Data provided Block Start
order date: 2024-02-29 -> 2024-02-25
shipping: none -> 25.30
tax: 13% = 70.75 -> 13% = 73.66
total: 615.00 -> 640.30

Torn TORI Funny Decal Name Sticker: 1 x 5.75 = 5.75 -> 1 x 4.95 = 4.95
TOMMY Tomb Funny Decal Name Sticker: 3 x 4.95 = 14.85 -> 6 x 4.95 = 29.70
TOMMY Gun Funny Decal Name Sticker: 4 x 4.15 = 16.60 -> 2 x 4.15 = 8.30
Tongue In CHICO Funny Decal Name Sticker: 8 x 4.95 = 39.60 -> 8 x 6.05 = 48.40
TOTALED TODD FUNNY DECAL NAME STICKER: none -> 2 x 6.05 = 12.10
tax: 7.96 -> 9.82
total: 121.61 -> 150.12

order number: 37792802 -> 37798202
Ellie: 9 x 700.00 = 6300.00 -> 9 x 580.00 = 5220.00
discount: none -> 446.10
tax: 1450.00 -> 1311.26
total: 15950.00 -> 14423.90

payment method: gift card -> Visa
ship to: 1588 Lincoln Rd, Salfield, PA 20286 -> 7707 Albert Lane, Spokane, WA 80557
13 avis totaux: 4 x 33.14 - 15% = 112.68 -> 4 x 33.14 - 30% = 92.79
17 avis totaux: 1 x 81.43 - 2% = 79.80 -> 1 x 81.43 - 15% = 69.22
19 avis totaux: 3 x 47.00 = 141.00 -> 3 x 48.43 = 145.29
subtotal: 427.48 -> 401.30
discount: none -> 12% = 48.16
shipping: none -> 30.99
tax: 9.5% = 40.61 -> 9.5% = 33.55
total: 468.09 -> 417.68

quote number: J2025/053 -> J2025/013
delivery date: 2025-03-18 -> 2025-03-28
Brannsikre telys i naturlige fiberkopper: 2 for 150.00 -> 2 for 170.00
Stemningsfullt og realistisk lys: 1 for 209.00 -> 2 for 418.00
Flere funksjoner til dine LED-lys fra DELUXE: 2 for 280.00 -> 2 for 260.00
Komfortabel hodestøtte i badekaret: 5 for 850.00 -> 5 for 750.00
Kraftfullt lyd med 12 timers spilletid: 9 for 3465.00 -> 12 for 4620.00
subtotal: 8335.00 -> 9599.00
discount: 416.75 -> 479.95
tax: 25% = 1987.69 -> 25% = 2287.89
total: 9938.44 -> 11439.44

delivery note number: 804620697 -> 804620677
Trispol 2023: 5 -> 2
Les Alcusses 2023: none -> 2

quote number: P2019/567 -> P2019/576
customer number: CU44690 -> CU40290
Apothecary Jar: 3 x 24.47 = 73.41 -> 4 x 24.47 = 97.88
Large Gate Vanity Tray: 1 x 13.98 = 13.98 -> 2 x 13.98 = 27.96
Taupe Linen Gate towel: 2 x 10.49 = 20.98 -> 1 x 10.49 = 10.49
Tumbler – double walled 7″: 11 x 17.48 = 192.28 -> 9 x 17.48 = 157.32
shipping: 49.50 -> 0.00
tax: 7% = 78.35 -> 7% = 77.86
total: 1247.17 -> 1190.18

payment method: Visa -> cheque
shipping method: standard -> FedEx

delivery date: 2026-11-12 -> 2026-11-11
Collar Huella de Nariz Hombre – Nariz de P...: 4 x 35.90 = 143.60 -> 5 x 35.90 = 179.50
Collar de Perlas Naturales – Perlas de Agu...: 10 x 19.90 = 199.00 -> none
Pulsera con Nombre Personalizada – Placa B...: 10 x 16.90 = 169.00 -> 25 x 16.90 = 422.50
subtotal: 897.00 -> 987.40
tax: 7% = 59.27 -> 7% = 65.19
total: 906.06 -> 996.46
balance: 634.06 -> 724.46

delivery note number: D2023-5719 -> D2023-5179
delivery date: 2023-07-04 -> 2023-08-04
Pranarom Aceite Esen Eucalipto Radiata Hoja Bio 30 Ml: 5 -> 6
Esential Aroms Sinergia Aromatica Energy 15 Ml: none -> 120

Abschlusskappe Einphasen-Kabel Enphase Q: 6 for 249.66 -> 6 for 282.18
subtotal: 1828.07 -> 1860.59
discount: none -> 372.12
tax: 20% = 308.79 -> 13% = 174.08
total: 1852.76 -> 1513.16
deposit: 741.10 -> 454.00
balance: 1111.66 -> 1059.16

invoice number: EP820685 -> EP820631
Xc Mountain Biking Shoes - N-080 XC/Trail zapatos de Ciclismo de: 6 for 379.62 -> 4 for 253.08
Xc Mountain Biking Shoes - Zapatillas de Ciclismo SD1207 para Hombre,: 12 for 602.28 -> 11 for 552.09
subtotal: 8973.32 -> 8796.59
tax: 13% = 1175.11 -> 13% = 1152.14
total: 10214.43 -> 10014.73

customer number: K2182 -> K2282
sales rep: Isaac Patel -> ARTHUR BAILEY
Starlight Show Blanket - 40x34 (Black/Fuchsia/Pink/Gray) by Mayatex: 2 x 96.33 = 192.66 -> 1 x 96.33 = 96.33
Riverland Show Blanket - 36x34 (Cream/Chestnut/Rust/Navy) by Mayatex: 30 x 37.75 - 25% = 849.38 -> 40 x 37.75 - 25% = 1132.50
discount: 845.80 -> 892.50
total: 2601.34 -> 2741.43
Data provided Block End
▸ Assignment:
Determine how many lines in the data contain the string "customer", and give the number only.

▸ Reply:
2